I will ask him asap. I don't know. Maybe he missed that part? Scientists!...


----------



## creativeforge (Mar 28, 2022)

Tatiana Gordeeva said:


> I will ask him asap. I don't know. Maybe he missed that part? Scientists!...


Maybe this could help, it was in December, quite sure it was in 1977.


----------



## Tatiana Gordeeva (Mar 28, 2022)

creativeforge said:


> Maybe this could help, it was in December, quite sure it was in 1977.


Ok, will tell him! 

Edit: he _did_ miss the part where you mentioned that it was quick. He says: "maybe a meteor then?". Anyway I think that it must have been a very cool experience!!


----------



## Tatiana Gordeeva (Mar 28, 2022)

Tatiana Gordeeva said:


> And it's a very very small star my husband tells me.


He suggests this video to get a feel of the size of Earth and of our Sun compared to other stars in the universe... Impressive!!! 

By the way I collaborated with morn1415 in 2019, when I composed music for a NASA video commemorating the 50th anniversary of the Apollo 11 lunar landing in July 1969. Cool stuff! Check it out!!


----------



## sostenuto (Mar 28, 2022)

Noeticus said:


> Yeah, some Stars are really, really big compared to our "small" Sun.
> 
> Just think how big Will Smith is.
> 
> ah hahahhahahhahhahahah


Ha ! Will who ???


----------



## Double Helix (Mar 28, 2022)

The images in the video are jaw-dropping--Thanks for this, Tatiana.
With all due deference to Dr Sagan (I'm a long-time fan), we are not even a trillionth of a pale blue yocto-speck.
However, ". . . I could be bounded in a nutshell and count myself a King of infinite space"


----------



## Tatiana Gordeeva (Mar 28, 2022)

Double Helix said:


> "a King of infinite space"


You will love the cover of the upcoming (few hours away now!) companion video for my piece *Fragile World* !! Stay tuned!


----------



## Tatiana Gordeeva (Mar 28, 2022)

@Double Helix, here's what I meant when I quoted you writing "a King of infinite space". He might not be a King but he's a Prince, a Little Prince, in front of infinite space with his rose, wishing for peace...

​


----------



## Double Helix (Mar 28, 2022)

Captivating video, befitting the soundtrack


“If someone loves a flower, of which just one single blossom grows, in all the millions of stars, it is enough to make him happy just to look at the stars.”


----------



## Baronvonheadless (Mar 28, 2022)

kgdrum said:


> Not totally related but the farm I lived on back in 1974 was near Ithaca NY and one night we were invited to a party at a house that turned out to be Carl Sagan’s residence. In the back yard there was an observatory with a really good telescope. We took turns looking through it,WOW! It was really interesting! To this day I love visuals of space,which might explain my avatar.

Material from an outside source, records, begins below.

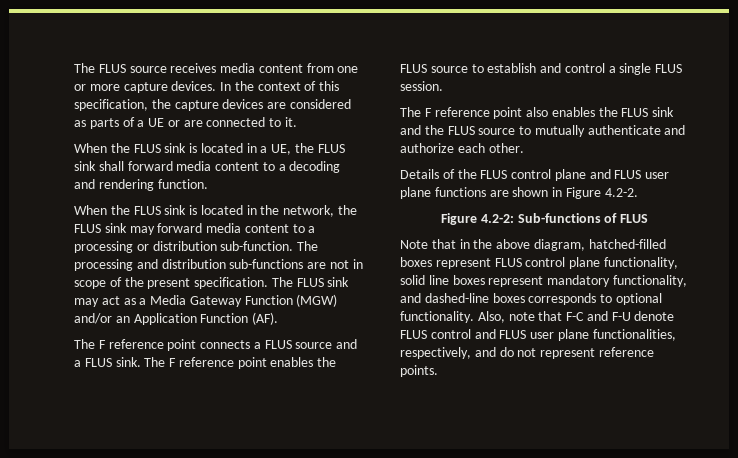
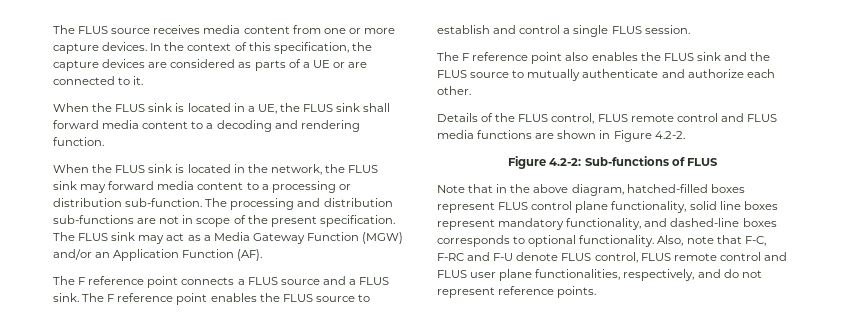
- Details of the FLUS control plane and FLUS user plane functions are shown in Figure 4.2-2.
+ Details of the FLUS control, FLUS remote control and FLUS media functions are shown in Figure 4.2-2.
- Also, note that F-C and F-U denote FLUS control and FLUS user plane functionalities, respectively, and do not represent reference points.
+ Also, note that F-C, F-RC and F-U denote FLUS control, FLUS remote control and FLUS user plane functionalities, respectively, and do not represent reference points.

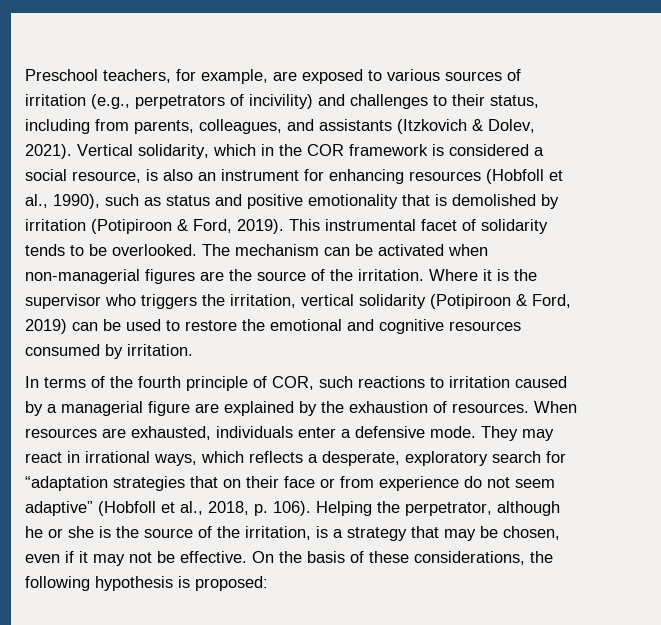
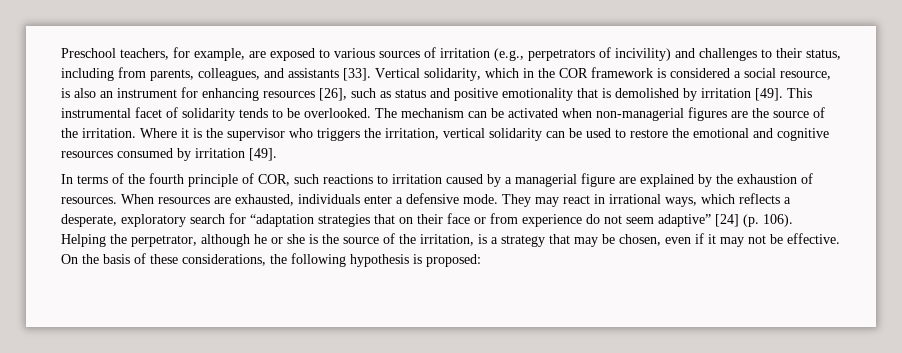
- Preschool teachers, for example, are exposed to various sources of irritation (e.g., perpetrators of incivility) and challenges to their status, including from parents, colleagues, and assistants (Itzkovich & Dolev, 2021).
+ Preschool teachers, for example, are exposed to various sources of irritation (e.g., perpetrators of incivility) and challenges to their status, including from parents, colleagues, and assistants [33].
- Vertical solidarity, which in the COR framework is considered a social resource, is also an instrument for enhancing resources (Hobfoll et al., 1990), such as status and positive emotionality that is demolished by irritation (Potipiroon & Ford, 2019).
+ Vertical solidarity, which in the COR framework is considered a social resource, is also an instrument for enhancing resources [26], such as status and positive emotionality that is demolished by irritation [49].
- Where it is the supervisor who triggers the irritation, vertical solidarity (Potipiroon & Ford, 2019) can be used to restore the emotional and cognitive resources consumed by irritation.
+ Where it is the supervisor who triggers the irritation, vertical solidarity can be used to restore the emotional and cognitive resources consumed by irritation [49].
- They may react in irrational ways, which reflects a desperate, exploratory search for “adaptation strategies that on their face or from experience do not seem adaptive” (Hobfoll et al., 2018, p. 106).
+ They may react in irrational ways, which reflects a desperate, exploratory search for “adaptation strategies that on their face or from experience do not seem adaptive” [24] (p. 106).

Amazing. Would have been so awesome to meet Carl Sagan, what a legend.


----------



## KEM (Mar 28, 2022)

I don’t know what any of these big words mean, am I going to die soon??


----------



## Trash Panda (Mar 28, 2022)

KEM said:


> I don’t know what any of these big words mean, am I going to die soon??


Yes, but not for the reasons you think.


----------



## Tatiana Gordeeva (Mar 28, 2022)

Update: https://www.spaceweather.com/


----------



## kgdrum (Mar 28, 2022)

Baronvonheadless said:


> Amazing. Would have been so awesome to meet Carl Sagan, what a legend.



*note* the party was at Mr.Sagen’s residence,he didn’t throw the party.
He wasn’t even there ,the caretaker threw the party! lol 😂


----------



## Tatiana Gordeeva (Mar 29, 2022)

kgdrum said:


> *note* the party was at Mr.Sagan’s residence,he didn’t throw the party.
> He wasn’t even there ,the caretaker threw the party! lol 😂


Do you mean his Sphinx House ?? Wow Kenny you do like to live dangerously! Not a good place for a party... with alcohol... at night! 



​


----------



## kgdrum (Mar 29, 2022)

@Tatiana Gordeeva
Dearest Auntie,
I don’t remember anything that rustic or secluded but it almost 50 years ago!
It was somewhere around Ithaca NY / Cornell University but unfortunately that’s about as much as I recall.
You might not believe this but you needn’t worry about me being too tipsy even if I was at a place like that,at the time for a brief almost two year period yours truly abstained from alcohol and all other substances!
Rest assured I have been making up for this unexcused transgression ever since!
😜


----------



## Tatiana Gordeeva (Mar 29, 2022)

kgdrum said:


> *I don’t remember* *anything* that rustic or secluded...


That's my whole point Kenny! 

Just kidding of course! You will always be my favorite, and actually only, nephew.


----------



## Baronvonheadless (Mar 29, 2022)

kgdrum said:


> *note* the party was at Mr.Sagen’s residence,he didn’t throw the party.
> He wasn’t even there ,the caretaker threw the party! lol 😂


Haha! Well never mind but still cool


----------



## Baronvonheadless (Mar 29, 2022)

KEM said:


> I don’t know what any of these big words mean, am I going to die soon??


Yes


----------



## Tatiana Gordeeva (Mar 29, 2022)

*Cannibal* *Coronal Mass Ejection* (CME) predicted for *this Thursday! *

Doesn't sound good! 

Details: https://www.spaceweather.com/


----------



## kgdrum (Mar 29, 2022)

Tatiana Gordeeva said:


> *Cannibal* *Coronal Mass Ejection* (CME) predicted for *this Thursday! *
> 
> Doesn't sound good!
> 
> Details: https://www.spaceweather.com/


Think about baseball ⚾️


----------



## Tatiana Gordeeva (Mar 30, 2022)

kgdrum said:


> Think about baseball ⚾


Haha Kenny, I didn't write "canniball" or "cannon ball" or even "Zulu Cannibals" 
I wrote a *Cannibal CME* is coming towards Earth !! 

An update: "A NOAA computer model suggests that the second CME will overtake the first, merging into a single "Cannibal CME" before striking Earth's magnetic field around 0300 UT on March 31st.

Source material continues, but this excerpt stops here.